I installed my new (and revised for 2004) PMS unit yesterday and have posted my thoughts about it. Let me also add, that for us 94-95 owners with mods, I have gotten an almost stock type idle out of it in less than an hour. Something that was never obtainable with the custom burned Fordchip I removed. Very user friendly, and no laptop required (unless you want to datalog)
1.) As I suspected, the new harness is a PITA as far as hook-up to the PCM and car harness are concerned. I really wasn't too happy twisting the fragile looking wiring around on my brand new PMS harness, but that's the way it is. Both PMS "harness plugs" face the same direction, so when you plug it into the PCM, the other plug has to be twisted around so the car harness can be plugged in.
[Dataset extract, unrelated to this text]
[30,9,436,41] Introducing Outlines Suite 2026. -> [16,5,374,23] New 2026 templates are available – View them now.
There was no way to "cleanly" install this part IMO. My kick panel sticks out now because the wiring that used to be tucked down in below the PCM is now unable to...Not a biggie, but be aware.
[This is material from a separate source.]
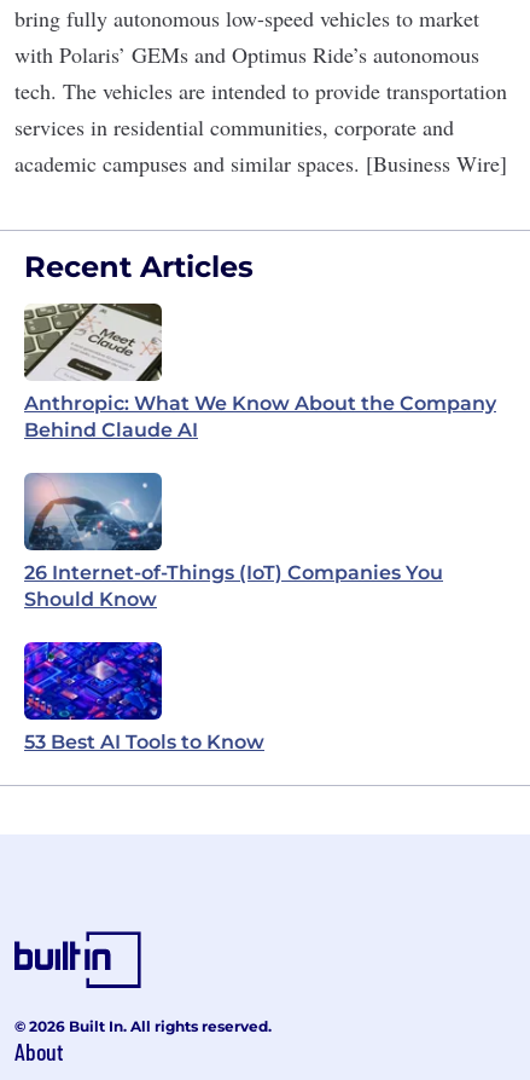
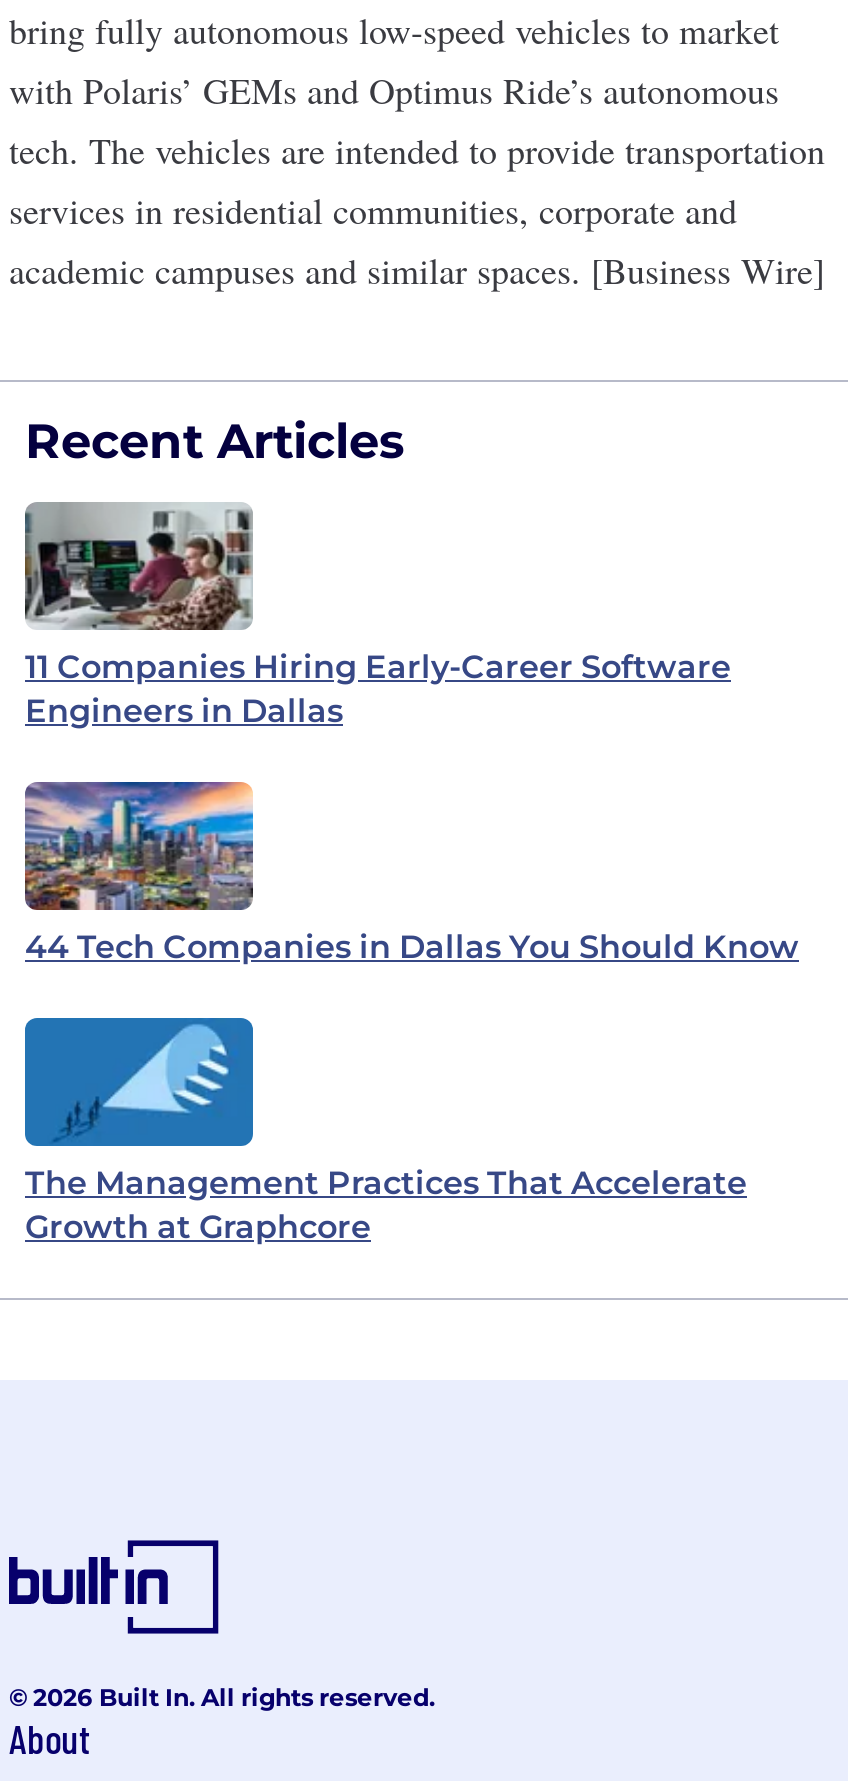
[24,302,496,441] [image] | Anthropic: What We Know About the Company | Behind Claude AI -> [25,502,731,730] [image] | 11 Companies Hiring Early-Career Software | Engineers in Dallas
[24,472,443,611] [image] | 26 Internet-of-Things (IoT) Companies You | Should Know -> [23,780,799,966] [image] | 44 Tech Companies in Dallas You Should Know
[23,620,264,753] [image] | 53 Best AI Tools to Know -> [23,1026,747,1246] [image] | The Management Practices That Accelerate | Growth at Graphcore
2.) The "Anchor Point Mode" is a savior to our thumbs, LOL. Basically when you start making a change, all the numbers in the "cells" near it, in every direction, also change in the same direction. With roughly 12 changes, I had all PT parameters set....That was sweet! Thumbs Up!
3.) I didn't have to use the "Idle Control" in my previous car, that had the older PMS in it, so I was a little perplexed, but only until I figured that I needed to "tweak" the factory IAC adjustment and close the throttle body butterfly to where it was supposed to be. That was the longest "problem" that I had...Now the car idles at 950, and if you rev it up, it comes down in two steps, just like a stocker...The car idles great, and I think I can tweak it to idle even better in time...
Overall, I'm very happy and also impressed with the new unit. I had an older version on my old blower car that Spence and I tuned from a low 11 second car, to a low 10 second car, with several PMS keystrokes. Quite a few times I got screwed up on the unmarked buttons, which was annoying...I'm sure with some more usage, it'll be no big deal, but IMO it'd be a lot nicer with some sort of labeling for the buttons. Changes are easier to make than with the previous unit IMO, and the only real gripe I have is that I wish it was able to turn the cooling fan on at a more desired setting.
I set my Stand Alone to come on at 2,000 rpm's, but at 70% TPS voltage, that way I'm mashing the gas pedal to the floor, which is the only time I'd prefer to be in Stand Alone anyway. I felt absolutely no hiccup, or flat spot when it went into Stand Alone, and already the car "feels" better than it ever did with a "custom burned" chip....
Any specific questions, feel free to post them and I'll try to answer...
Here's two pics of the display:
(Notice on the close-up, that the rpm and O2 readings are a little blurred due to them fluttering around like they should)
RPM = obviously Engine RPM
Fuel = Injector duty cycle on the left, pulsewidth on the right
Timing = Actual ignition timing
TPS = throttle position
Load = PMS mass air meter load on left, meter voltage on right
O2 L/R = O2 sensor voltage left & right (wideband would show on left if used)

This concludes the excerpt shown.